JamesOtisand The Writs of Assistance Case - Springer

Writs of assistance case

Writs of Assistance Case

$55.00
  • Review
  • TAG : general warrants and writs of assistance.
ADD TO CART
  • On the case, also see Maurice Henry Smith, The Writs of Assistance Case (Berkeley: University of California Press, 1978); John P. Reid, In a Rebellious Spirit: The Argument of Facts, the Liberty Riot, and the Coming of the American Revolution (University Park: Pennsylvania State University Press, 1979), chap. 4.

    Within three weeks, the writs were challenged by a group of 63 Boston merchants represented by fiery Boston attorney A countersuit was filed by a British customs agent Paxton, and together these are known as "Paxton’s case." Otis argued the famous writs of assistance case in February 1761 and again on 16 November 1761. Although Otis technically lost, his challenge to the authority of Parliament made a strong impression on John Adams, who was present, and thereby eventually contributed to the American Revolution. In a pamphlet published three years later, in 1765, Otis expanded his argument that the general writs violated the British unwritten constitution harkening back to Magna Carta. Any law in violation of the constitution or "" which underlay it, was void.

  • Perhaps the Writs of Assistance Case is a missing hinge in Murrin’s story that might help explain the paradox he uncovered. Insofar as Otis’s 1761 argument challenged imperial authority over local law enforcement, it seemed to buck the Anglicization trend. At the same time, Otis had embraced the legal professionalization that accompanied legal Anglicization. His disciples also embraced that professional identity, in part by keeping copies of major court proceedings in commonplace books. The Writs of Assistance case, then, may not have been the driving force behind the Revolution that Adams claimed it was. But it may show lawyers in the process of reimagining their relationship to the Empire before the Imperial Crisis began. If we try to understand the case in terms of Joseph Hawley’s commonplace book, instead of Adams’ memory fifty years after the fact, it then may help clarify how lawyers whose livelihood and identity depended on their connection to the British Empire could lead a revolt against that Empire and then continue the process of professionalizing, and indeed Anglicizing, the bench and bar after the Revolution.

    Within three weeks, the writs were challenged by a group of 63 Boston merchants represented by fiery Boston attorney A countersuit was filed by a British customs agent Paxton, and together these are known as "Paxton’s case". Otis argued the famous writs of assistance case at the in Boston in February 1761 and again on 16 November 1761. Although Otis technically lost, his challenge to the authority of Parliament made a strong impression on John Adams, who was present, and thereby eventually contributed to the American Revolution. In a pamphlet published three years later, in 1765, Otis expanded his argument that the general writs violated the British unwritten constitution hearkening back to . Any law in violation of the constitution or "" which underlay it, was void.

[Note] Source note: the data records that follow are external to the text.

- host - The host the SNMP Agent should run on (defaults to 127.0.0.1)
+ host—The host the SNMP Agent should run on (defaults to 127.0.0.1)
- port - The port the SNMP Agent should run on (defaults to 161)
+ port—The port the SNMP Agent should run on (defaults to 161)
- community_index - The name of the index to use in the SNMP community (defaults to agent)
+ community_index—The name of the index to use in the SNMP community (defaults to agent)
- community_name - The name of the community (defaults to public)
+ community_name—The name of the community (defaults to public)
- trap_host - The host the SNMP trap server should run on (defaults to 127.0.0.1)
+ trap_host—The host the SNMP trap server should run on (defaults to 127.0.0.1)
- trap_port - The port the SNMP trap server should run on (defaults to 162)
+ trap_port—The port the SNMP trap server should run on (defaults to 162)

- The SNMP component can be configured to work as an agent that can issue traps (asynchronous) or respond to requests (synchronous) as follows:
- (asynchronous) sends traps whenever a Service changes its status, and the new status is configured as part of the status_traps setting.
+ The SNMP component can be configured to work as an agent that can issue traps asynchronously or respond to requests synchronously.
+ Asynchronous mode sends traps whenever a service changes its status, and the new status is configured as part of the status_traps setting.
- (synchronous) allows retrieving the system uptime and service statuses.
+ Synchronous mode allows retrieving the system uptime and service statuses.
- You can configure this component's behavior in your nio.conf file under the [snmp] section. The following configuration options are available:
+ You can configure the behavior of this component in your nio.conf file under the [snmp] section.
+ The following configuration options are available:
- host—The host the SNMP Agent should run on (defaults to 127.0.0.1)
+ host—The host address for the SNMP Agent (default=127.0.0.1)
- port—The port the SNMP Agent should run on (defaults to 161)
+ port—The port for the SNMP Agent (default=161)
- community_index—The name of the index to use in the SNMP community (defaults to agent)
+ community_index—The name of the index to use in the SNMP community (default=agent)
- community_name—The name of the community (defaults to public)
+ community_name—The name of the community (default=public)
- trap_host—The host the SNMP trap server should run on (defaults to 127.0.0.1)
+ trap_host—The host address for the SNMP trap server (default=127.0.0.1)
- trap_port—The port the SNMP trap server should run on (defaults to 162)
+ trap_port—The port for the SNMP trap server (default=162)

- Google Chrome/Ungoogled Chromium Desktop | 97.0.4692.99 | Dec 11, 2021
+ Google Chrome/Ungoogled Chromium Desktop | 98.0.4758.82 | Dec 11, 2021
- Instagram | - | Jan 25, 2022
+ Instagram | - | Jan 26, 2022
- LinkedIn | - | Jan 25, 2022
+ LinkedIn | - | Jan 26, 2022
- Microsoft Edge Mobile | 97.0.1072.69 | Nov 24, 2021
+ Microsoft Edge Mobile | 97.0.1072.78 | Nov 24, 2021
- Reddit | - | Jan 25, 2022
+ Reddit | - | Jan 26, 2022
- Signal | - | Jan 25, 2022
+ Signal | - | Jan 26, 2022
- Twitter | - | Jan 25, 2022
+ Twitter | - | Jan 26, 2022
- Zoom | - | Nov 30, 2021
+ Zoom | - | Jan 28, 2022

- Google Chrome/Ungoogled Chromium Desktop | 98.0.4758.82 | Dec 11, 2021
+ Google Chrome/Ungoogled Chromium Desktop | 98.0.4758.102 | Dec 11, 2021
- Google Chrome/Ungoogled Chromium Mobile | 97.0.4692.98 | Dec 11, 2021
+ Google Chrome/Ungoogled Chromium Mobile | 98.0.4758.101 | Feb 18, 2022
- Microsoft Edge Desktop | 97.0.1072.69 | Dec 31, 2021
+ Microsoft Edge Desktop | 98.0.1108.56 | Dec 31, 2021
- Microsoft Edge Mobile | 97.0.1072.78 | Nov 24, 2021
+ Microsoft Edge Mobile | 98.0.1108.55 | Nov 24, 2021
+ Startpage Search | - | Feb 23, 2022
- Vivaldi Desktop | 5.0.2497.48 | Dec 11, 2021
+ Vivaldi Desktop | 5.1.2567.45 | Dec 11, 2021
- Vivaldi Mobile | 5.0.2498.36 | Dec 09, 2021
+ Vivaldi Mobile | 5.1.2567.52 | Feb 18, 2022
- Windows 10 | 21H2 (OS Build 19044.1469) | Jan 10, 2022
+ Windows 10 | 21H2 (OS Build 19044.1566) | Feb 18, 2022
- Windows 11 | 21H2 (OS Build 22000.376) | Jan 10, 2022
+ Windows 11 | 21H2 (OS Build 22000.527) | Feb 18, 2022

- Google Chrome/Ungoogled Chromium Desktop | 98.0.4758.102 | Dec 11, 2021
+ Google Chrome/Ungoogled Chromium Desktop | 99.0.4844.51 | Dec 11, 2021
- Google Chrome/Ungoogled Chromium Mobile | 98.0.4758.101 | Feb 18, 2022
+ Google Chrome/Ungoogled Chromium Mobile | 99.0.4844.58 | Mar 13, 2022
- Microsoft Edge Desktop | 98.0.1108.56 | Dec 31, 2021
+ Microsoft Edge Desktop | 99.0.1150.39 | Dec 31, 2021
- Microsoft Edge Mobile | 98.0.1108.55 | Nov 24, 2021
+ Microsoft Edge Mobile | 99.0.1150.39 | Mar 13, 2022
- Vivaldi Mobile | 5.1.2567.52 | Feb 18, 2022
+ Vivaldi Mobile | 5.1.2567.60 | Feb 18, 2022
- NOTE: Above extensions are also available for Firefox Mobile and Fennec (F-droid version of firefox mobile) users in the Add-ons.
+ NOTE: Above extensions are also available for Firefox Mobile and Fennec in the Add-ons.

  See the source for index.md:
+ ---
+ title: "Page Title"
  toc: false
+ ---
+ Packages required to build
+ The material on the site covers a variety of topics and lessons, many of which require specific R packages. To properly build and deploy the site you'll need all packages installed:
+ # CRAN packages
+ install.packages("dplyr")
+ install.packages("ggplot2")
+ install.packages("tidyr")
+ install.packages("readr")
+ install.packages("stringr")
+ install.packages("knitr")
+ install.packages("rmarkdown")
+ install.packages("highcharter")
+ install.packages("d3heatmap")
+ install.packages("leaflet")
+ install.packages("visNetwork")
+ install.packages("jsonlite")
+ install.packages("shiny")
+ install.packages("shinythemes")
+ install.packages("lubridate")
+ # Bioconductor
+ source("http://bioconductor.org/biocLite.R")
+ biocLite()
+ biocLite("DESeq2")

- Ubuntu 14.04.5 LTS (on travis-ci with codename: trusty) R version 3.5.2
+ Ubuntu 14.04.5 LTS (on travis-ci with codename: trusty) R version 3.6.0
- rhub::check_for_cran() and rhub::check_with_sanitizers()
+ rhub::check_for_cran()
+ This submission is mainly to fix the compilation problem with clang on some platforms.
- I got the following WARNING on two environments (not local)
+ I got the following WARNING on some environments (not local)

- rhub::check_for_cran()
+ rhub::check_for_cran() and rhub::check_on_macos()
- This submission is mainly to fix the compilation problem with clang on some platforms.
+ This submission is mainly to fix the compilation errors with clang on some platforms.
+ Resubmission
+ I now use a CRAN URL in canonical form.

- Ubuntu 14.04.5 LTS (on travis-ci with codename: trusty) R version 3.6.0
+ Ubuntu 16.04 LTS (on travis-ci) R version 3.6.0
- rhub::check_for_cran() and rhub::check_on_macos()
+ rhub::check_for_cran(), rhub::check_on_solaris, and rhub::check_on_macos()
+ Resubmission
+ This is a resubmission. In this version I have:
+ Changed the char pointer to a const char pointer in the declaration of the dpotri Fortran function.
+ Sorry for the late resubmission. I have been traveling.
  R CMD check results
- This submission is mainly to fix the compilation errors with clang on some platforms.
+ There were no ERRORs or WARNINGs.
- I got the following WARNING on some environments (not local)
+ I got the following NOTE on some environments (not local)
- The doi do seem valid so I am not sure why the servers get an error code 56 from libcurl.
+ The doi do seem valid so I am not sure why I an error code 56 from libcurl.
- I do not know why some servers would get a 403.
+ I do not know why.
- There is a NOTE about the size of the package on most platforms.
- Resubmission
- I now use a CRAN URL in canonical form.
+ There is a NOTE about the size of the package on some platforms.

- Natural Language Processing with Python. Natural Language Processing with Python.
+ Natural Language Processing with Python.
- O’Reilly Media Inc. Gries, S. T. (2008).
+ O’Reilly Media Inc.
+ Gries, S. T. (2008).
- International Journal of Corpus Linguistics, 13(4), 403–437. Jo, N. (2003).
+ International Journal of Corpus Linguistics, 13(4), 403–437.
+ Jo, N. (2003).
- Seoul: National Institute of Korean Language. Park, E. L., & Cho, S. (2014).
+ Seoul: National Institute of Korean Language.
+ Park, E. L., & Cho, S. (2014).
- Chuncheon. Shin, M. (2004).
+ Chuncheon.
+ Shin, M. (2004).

    British laws relating to the American Revolution > Writs of assistance case

    Warrants > Writs of assistance case

    Legal documents > Writs of assistance case

    Writs > Writs of assistance case

  •  
    make breadcrumbs bigger

    British laws relating to the American Revolution > Writs of assistance case

    Warrants > Writs of assistance case

    Legal documents > Writs of assistance case

    Writs > Writs of assistance case

    Within three weeks, the writs were challenged by a group of 63 Boston merchants represented by fiery Boston attorney A countersuit was filed by a British customs agent Paxton, and together these are known as "Paxton’s case". Otis argued the famous writs of assistance case at the in Boston in February 1761 and again on 16 November 1761. Although Otis technically lost, his challenge to the authority of Parliament made a strong impression on John Adams, who was present, and thereby eventually contributed to the American Revolution. In a pamphlet published three years later, in 1765, Otis expanded his argument that the general writs violated the British unwritten constitution hearkening back to . Any law in violation of the constitution or "" which underlay it, was void.

of a Writ of Assistance to the Sheriff of Coos County, Oregon.

Today is the 250th anniversary of at the against the in , heard Tuesday, February 24, 1761. (See this from 2006). According to John Adams (see prior link), the issues and presentation in this writs of assistance case led to the adoption of the Fourth Amendment in 1791. Otis apparently was the first to say it in an American courtroom. Also for further reading is the excellent M. H. Smith, The Writs of Assistance Case (University of California Press, 1978). This is the only full-length book on Paxton’s case, and it reprints many original documents. It is, of course, out of print, but it can be obtained from used booksellers (see ). I got a copy years ago for $25.